Celebrating a decade of CRISPR gene editing research and development, the Innovative Genomics Institute (IGI) remarks upon just how far this groundbreaking DNA-editing tool has come by presenting some of the latest studies to use it. In addition to closely following the creation of new CRISPR-based therapies, IGI tracked the progress of ongoing clinical trials.

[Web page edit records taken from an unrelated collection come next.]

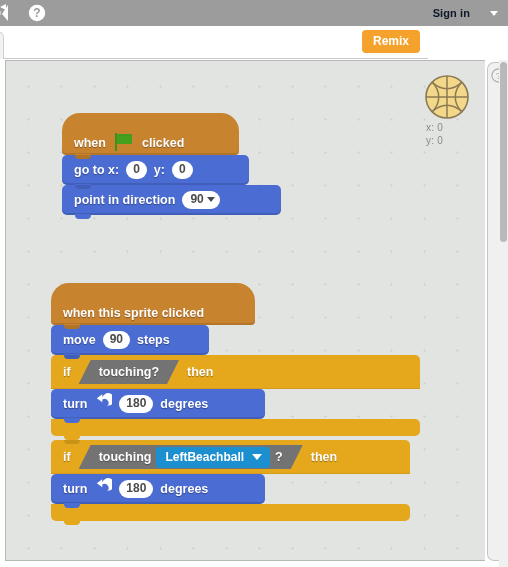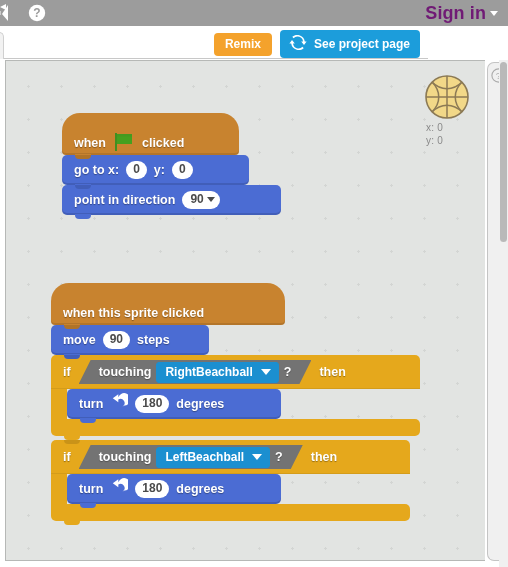--- a/index.html
+++ b/index.html
@@ -26,8 +26,8 @@
     padding-right: 10px;
   }
   #signin-menu {
-    color: #701a75; font-size: 18px; font-weight: bold;
-    display: flex; align-items: center; gap: 4px;
+    color: #0f172a; font-size: 11px; font-weight: bold;
+    display: flex; align-items: center; gap: 20px;
     letter-spacing: 0.1px;
   }
   .caret-dn {

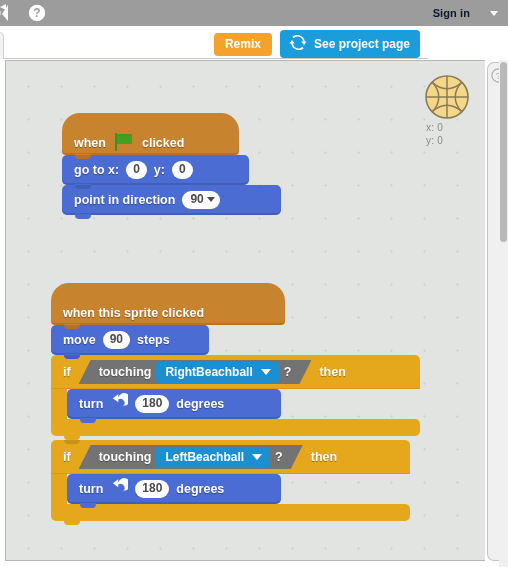--- a/index.html
+++ b/index.html
@@ -319,17 +319,6 @@
   </div>
   <div id="project-actions">
     <div id="remix-button">Remix</div>
-    <div id="see-project-page-button">
-      <span>
-        <svg id="refresh-loop-icon" viewBox="0 0 20 15">
-          <path d="M5.5 3.2 A5.5 5.5 0 0 1 15 6.4 L13.2 6.4 L16 10 L18.6 6.4 L16.8 6.4
-                   A7.6 7.6 0 0 0 4.3 1.8 Z" fill="#ffffff"></path>
-          <path d="M14.5 11.8 A5.5 5.5 0 0 1 5 8.6 L6.8 8.6 L4 5 L1.4 8.6 L3.2 8.6
-                   A7.6 7.6 0 0 0 15.7 13.2 Z" fill="#ffffff"></path>
-        </svg>
-      </span>
-      <span>See project page</span>
-    </div>
   </div>
 </div>
 

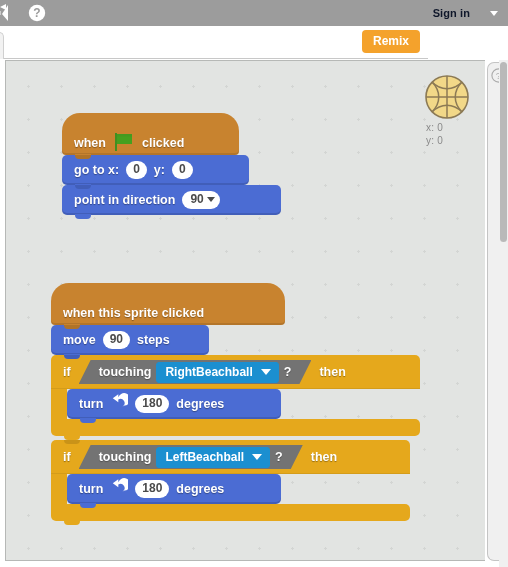--- a/index.html
+++ b/index.html
@@ -381,7 +381,7 @@
 
   <div class="script" style="left:45px; top:222px;">
 
-    <div class="blk blk-event notch-b" style="width:234px;">
+    <div class="blk blk-event notch-b" style="width:204px;">
       <span class="lbl-word">when  this  sprite  clicked</span>
     </div>
 

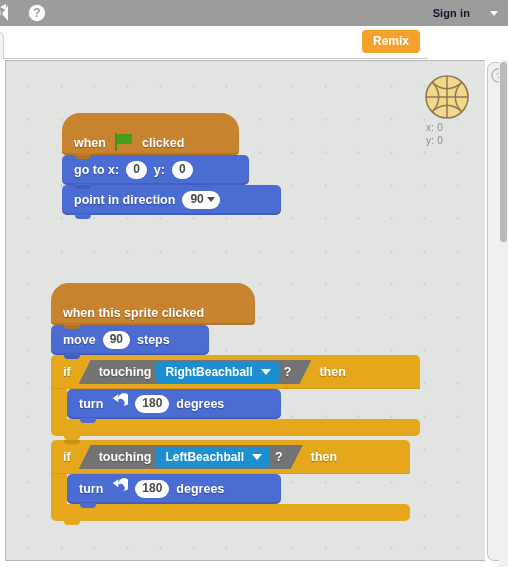--- a/index.html
+++ b/index.html
@@ -396,10 +396,6 @@
         <span class="lbl-word">if</span>
         <span class="blk-bool">
           <span>touching</span>
-          <span class="dd-sensing">
-            <span>RightBeachball</span>
-            <span class="dd-caret-white"></span>
-          </span>
           <span>?</span>
         </span>
         <span class="lbl-word">then</span>

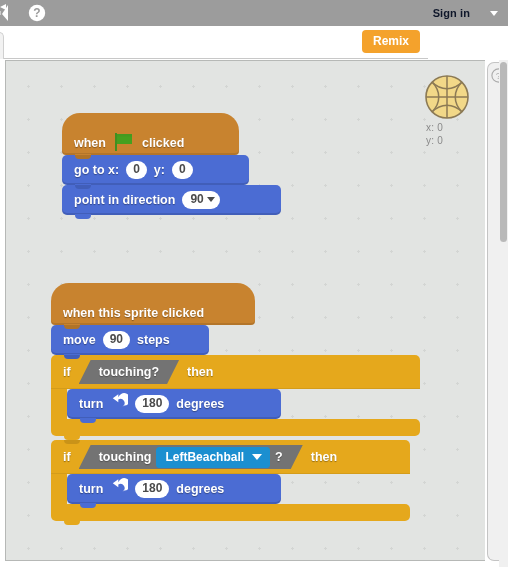--- a/index.html
+++ b/index.html
@@ -212,7 +212,7 @@
     background: #e5a81c;
     border-radius: 0 0 4px 4px;
   }
-  .ctrl-body { display: flex; }
+  .ctrl-body { display: flex; flex-direction: column; }
   .ctrl-slot { padding-top: 0; }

In recent years, news stories related to CRISPR gene editing have been dominated by clinical research into serious blood disorders such as sickle cell anemia and beta thalassemia. Building on modalities that date back to 2019, researchers in Europe and Canada are currently using CRISPR to treat beta thalassemia with remarkable results. With some subjects more than a year into treatment, none require blood transfusions, and all have normal to near-normal hemoglobin levels. In other studies, scientists are using CRISPR-based therapies to target leukemia, lymphoma, and other forms of blood cancer.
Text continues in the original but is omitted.